Mostly, fairs are about running into old friends and going to parties with open bars. In London, it’s members clubs like Twenty Two or Kensington Roof Gardens—or the Andre Balasz’ London hotel, Chiltern Firehouse. In Paris, there are house parties in the city and warehouse raves outside La Périphérique.
When I travel, I set meetings with old clients to check in over coffee or a cocktail. They inevitably think these trips are research. I’m not so sure they are.
A few years ago, I was approached by the NPR program Planet Money to do an episode about “trend-spotting.” I regretted to inform them this wasn’t really a thing I did—at least not actively—but offered to bring the journalist to the preview of Felix at the Roosevelt Hotel.

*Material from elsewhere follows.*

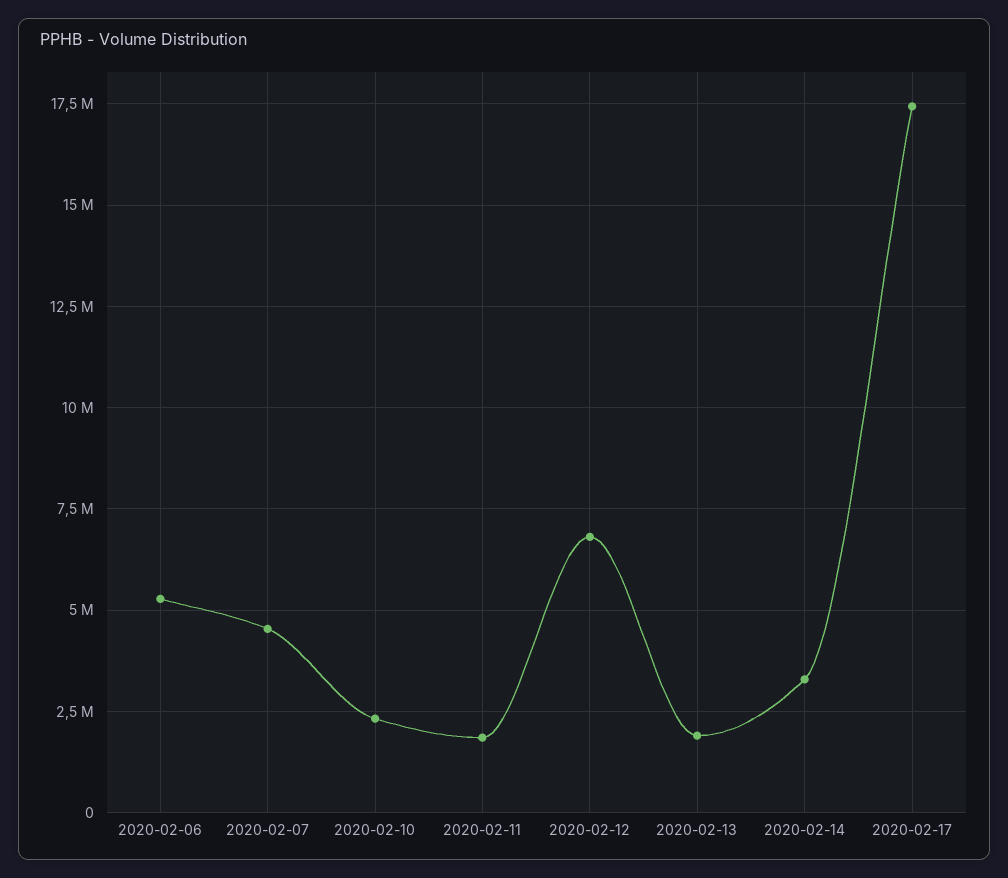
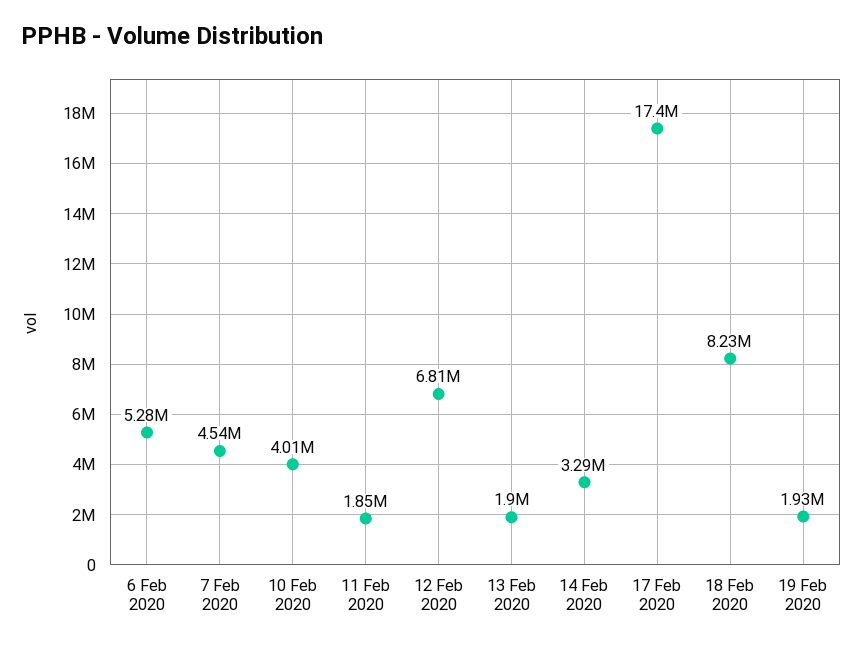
2020-02-10: 2250000 -> 4010000
18 Feb 2020: none -> 8230000
19 Feb 2020: none -> 1930000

As someone ambiguously bisexual once said to me: “Let’s give it a try.”
We walked around and I narrated my thoughts while moving which honestly made me feel insane. We took plenty of “off the record” breaks.
To finish up, we went to the parking lot so I could smoke and the journalist could ask me some final questions. “Do you come to art fairs to find new trends?” I laughed and said, “No, art fairs are where trends go to die. Everyone here is a fashion victim.” She pointed to maybe the fourth twink in a mohair sweater, “We’ve seen a lot of that. Is this a trend?” Unfortunately, no. Mohair was not a trend. I haven’t seen many mohair sweaters since February 2023.
SOMETIMES A PRODUCT IS JUST A PRODUCT.
I’ve been mulling over the idea of a “harbinger consumer” recently. It’s an idea that there are certain people whose tastes predict market failure. For more mass products like CPG, there are firms that know the ZIP codes in which success consistently predicts failure. They will test new products there and if they perform well kill the national rollout.
Arguing with some art world friends over the summer about whether Brat or Pop2 was better, I reminded them that their tastes aren’t mass. They would be offended if someone did call their tastes mass. But a self-selected avant-garde sometimes forgets that being experimental and ahead does not assure success. In fact, most experimental and avant-garde culture has never found widespread success. That’s why museums exist.
As I pointed out in my last chart about Scene Cool and Internet Cool—coolness and popularity actually aren’t the same thing.
That doesn’t mean there is never overlap. Just that it’s a needle in the hay. After the NPR reporter turned off her mic, we went to the pool for a drink and ran into my friend Ryan Trecartin. I told him what we were up to and he promptly told her, “I invented TikTok.” This clearly isn’t literally true. But if you know Ryan’s work it is certainly spiritually true.
The episode never aired. We never did find any trends, so maybe that’s not surprising. But I was reminded of it this fair month, as my clients asked what my “research” accomplished.
Ideas come from walking around and talking to people. Flaneurie and socializing. When you go out looking for new culture, you rarely find it.